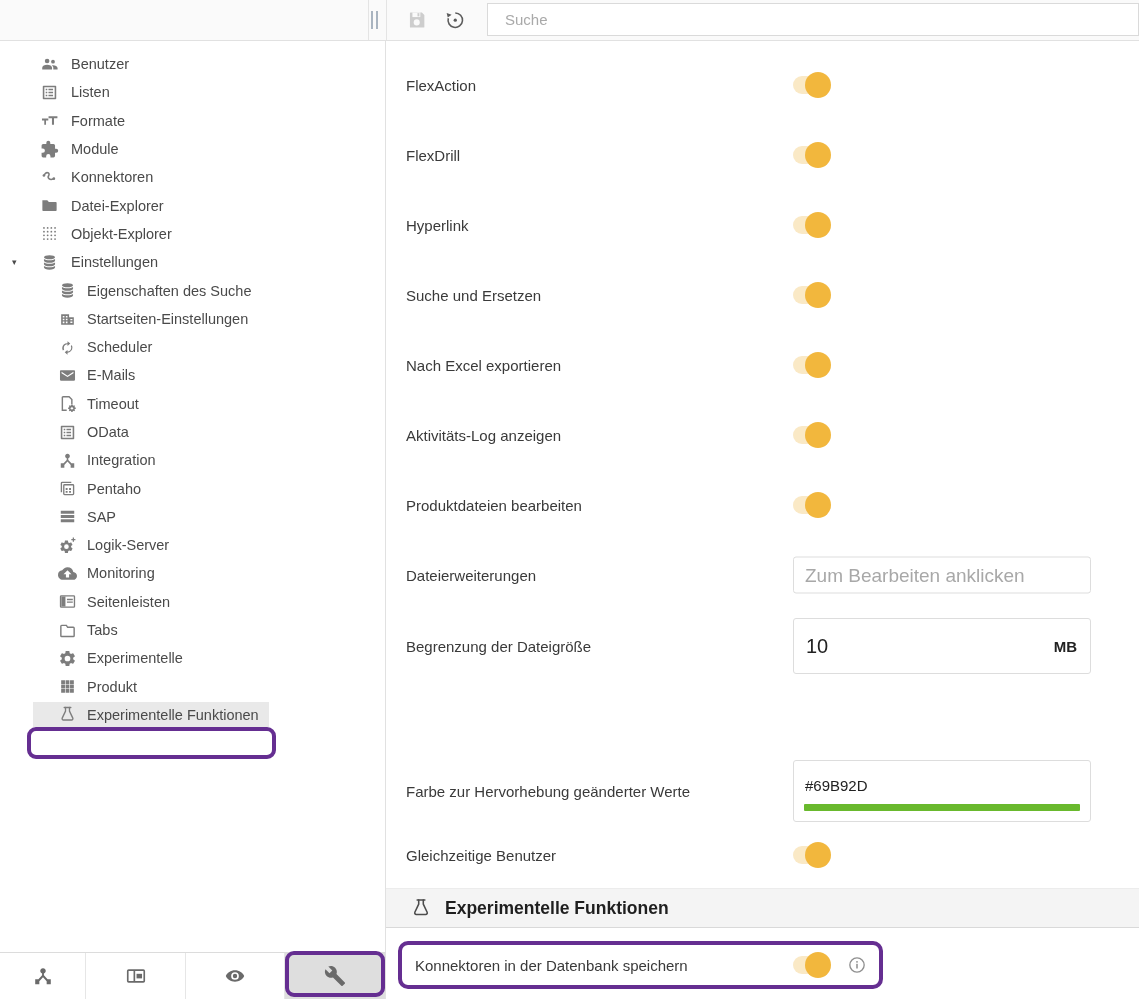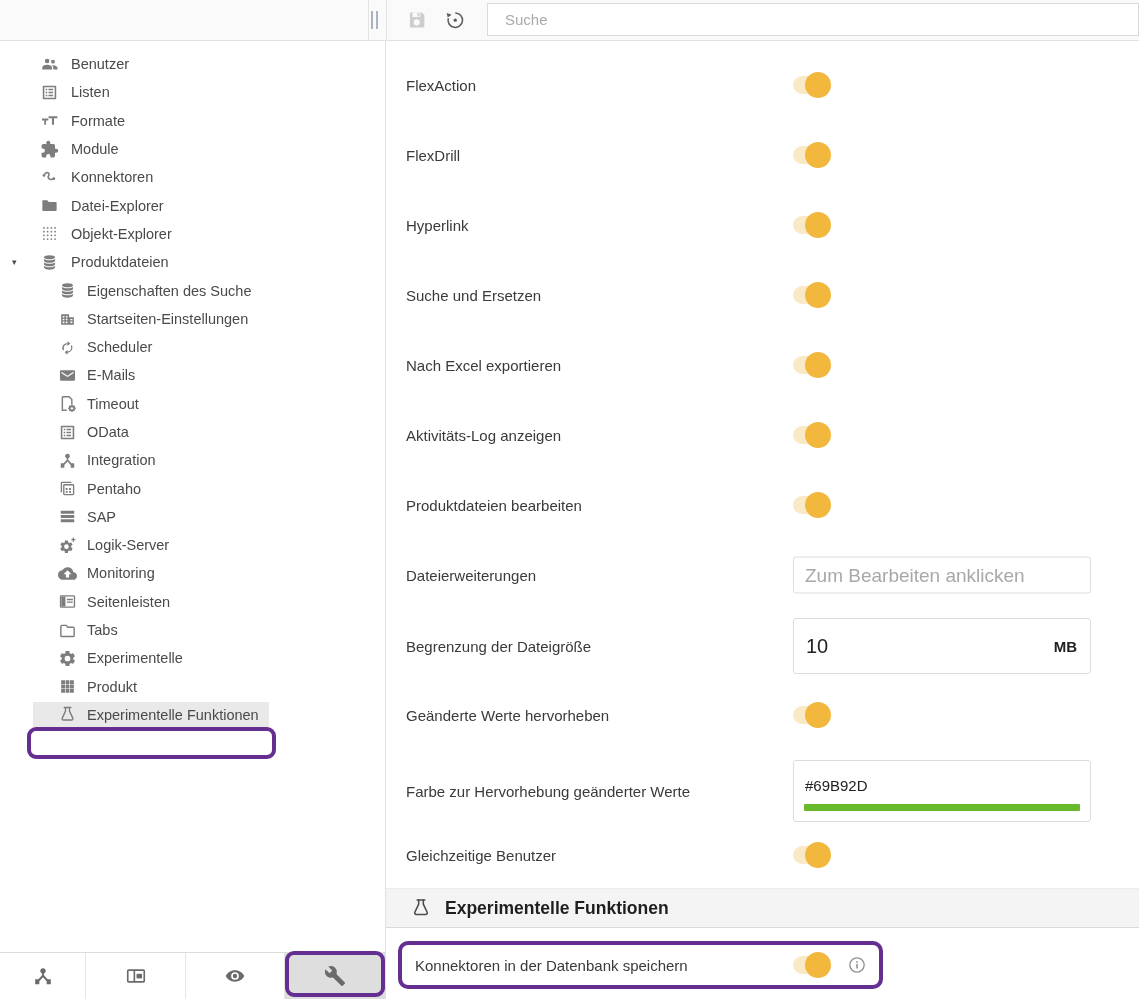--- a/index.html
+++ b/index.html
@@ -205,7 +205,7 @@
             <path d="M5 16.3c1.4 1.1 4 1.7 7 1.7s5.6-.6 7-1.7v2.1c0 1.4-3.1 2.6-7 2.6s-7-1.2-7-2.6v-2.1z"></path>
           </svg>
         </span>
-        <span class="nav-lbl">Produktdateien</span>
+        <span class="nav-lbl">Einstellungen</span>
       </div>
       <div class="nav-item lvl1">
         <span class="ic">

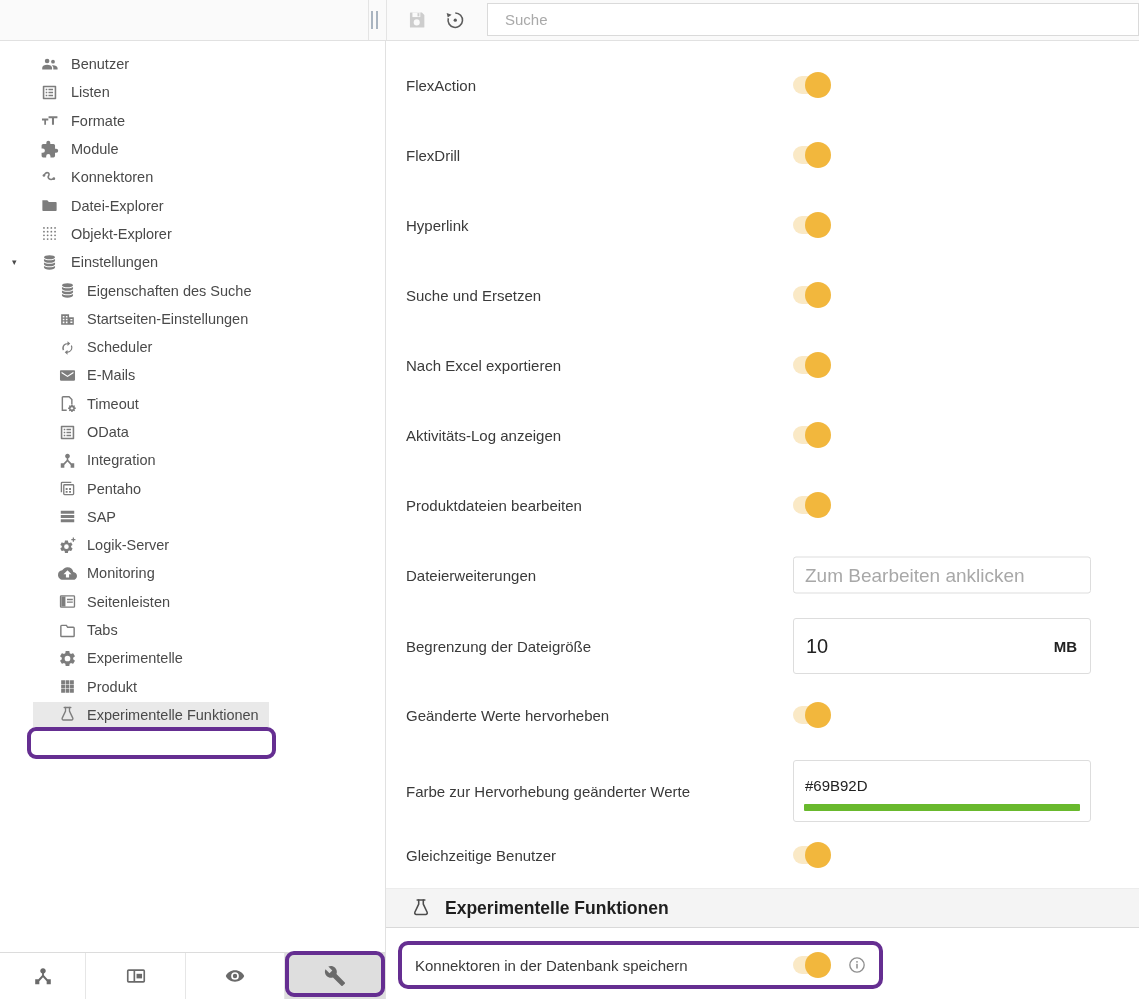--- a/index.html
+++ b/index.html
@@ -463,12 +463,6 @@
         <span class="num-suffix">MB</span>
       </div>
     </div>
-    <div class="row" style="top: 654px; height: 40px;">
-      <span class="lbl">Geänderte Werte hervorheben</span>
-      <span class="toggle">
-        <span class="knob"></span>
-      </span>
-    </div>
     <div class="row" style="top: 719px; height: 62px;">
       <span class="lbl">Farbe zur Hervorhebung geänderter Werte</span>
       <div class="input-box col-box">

---

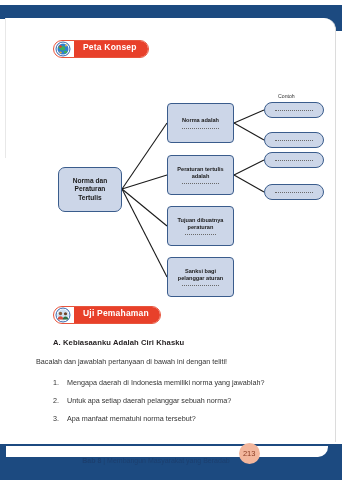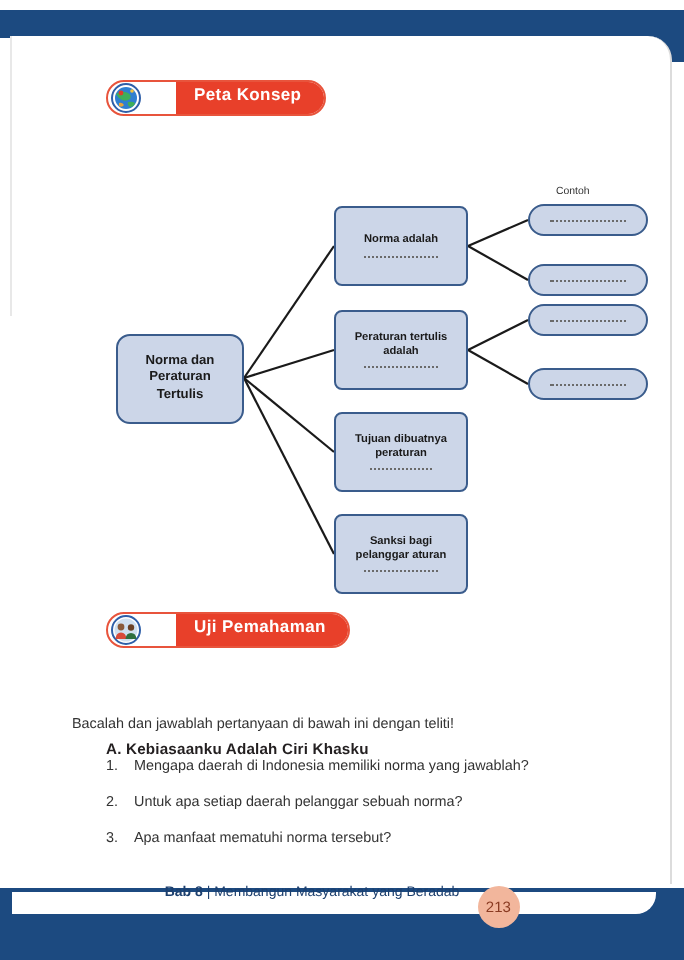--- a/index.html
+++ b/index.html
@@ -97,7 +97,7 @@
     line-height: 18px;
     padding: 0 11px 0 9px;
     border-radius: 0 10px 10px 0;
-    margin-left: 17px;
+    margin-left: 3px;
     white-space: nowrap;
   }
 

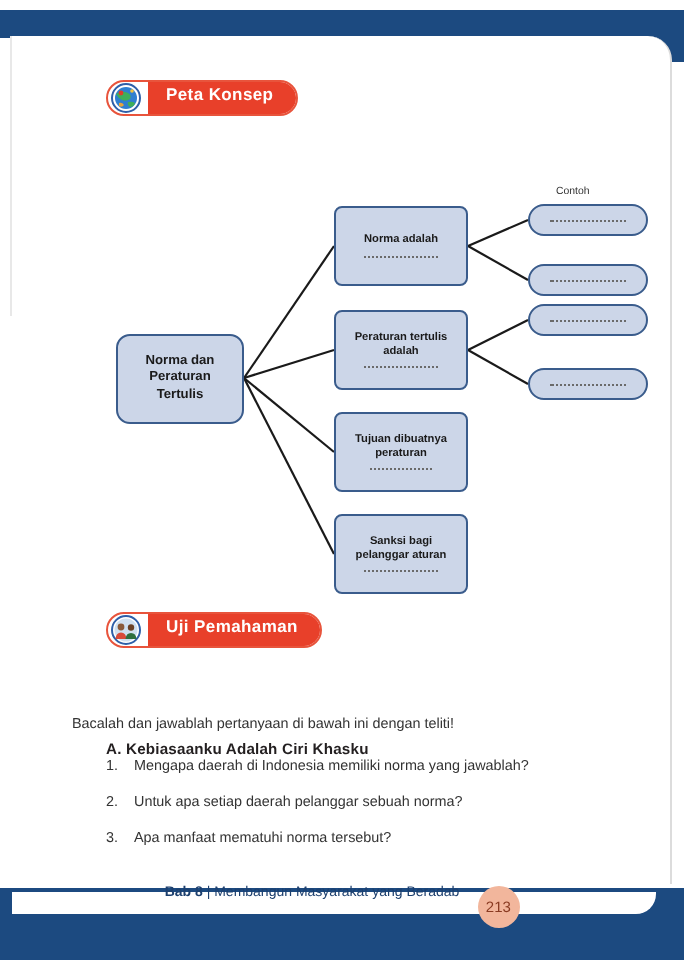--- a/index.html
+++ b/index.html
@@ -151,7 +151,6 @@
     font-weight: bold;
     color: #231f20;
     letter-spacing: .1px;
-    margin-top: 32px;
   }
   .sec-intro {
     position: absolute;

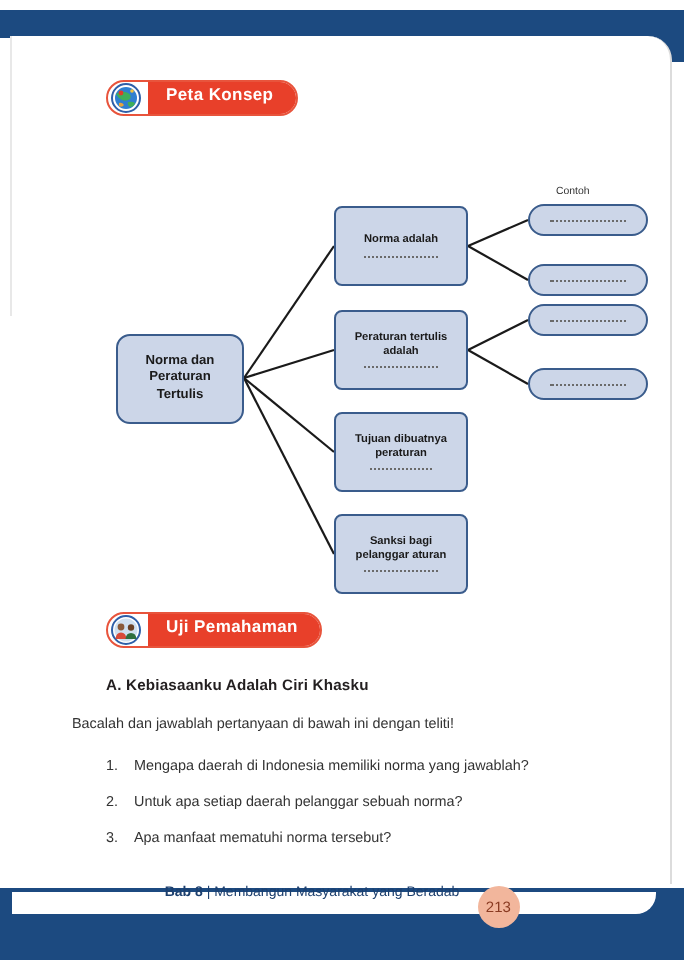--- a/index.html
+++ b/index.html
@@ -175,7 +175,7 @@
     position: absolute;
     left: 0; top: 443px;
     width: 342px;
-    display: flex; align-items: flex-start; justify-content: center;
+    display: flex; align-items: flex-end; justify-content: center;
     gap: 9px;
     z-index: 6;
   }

---

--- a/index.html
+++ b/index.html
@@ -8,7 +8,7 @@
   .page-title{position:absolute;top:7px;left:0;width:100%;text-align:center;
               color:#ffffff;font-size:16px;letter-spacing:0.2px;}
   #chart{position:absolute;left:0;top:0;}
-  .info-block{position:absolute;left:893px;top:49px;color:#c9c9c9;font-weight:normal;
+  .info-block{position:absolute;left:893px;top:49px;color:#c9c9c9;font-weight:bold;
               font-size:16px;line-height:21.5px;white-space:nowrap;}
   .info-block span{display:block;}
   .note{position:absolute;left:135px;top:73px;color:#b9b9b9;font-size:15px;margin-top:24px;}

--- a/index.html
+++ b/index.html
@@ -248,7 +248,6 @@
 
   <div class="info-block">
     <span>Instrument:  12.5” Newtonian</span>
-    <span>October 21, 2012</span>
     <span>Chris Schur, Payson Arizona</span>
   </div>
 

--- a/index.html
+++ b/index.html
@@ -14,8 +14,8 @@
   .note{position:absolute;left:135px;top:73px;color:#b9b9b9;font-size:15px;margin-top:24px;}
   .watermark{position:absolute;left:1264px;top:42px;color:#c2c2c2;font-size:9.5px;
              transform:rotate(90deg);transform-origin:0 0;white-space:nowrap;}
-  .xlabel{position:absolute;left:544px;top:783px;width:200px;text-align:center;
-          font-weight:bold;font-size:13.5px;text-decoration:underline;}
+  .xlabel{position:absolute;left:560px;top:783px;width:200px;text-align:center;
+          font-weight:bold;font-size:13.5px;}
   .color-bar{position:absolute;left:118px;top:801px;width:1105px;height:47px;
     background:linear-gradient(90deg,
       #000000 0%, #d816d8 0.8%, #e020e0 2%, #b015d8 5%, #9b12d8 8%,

Work order
Select every line of the records holding the string "white".

Answer section
     white-space: nowrap;
               font-size:16px;line-height:21.5px;white-space:nowrap;}
              transform:rotate(90deg);transform-origin:0 0;white-space:nowrap;}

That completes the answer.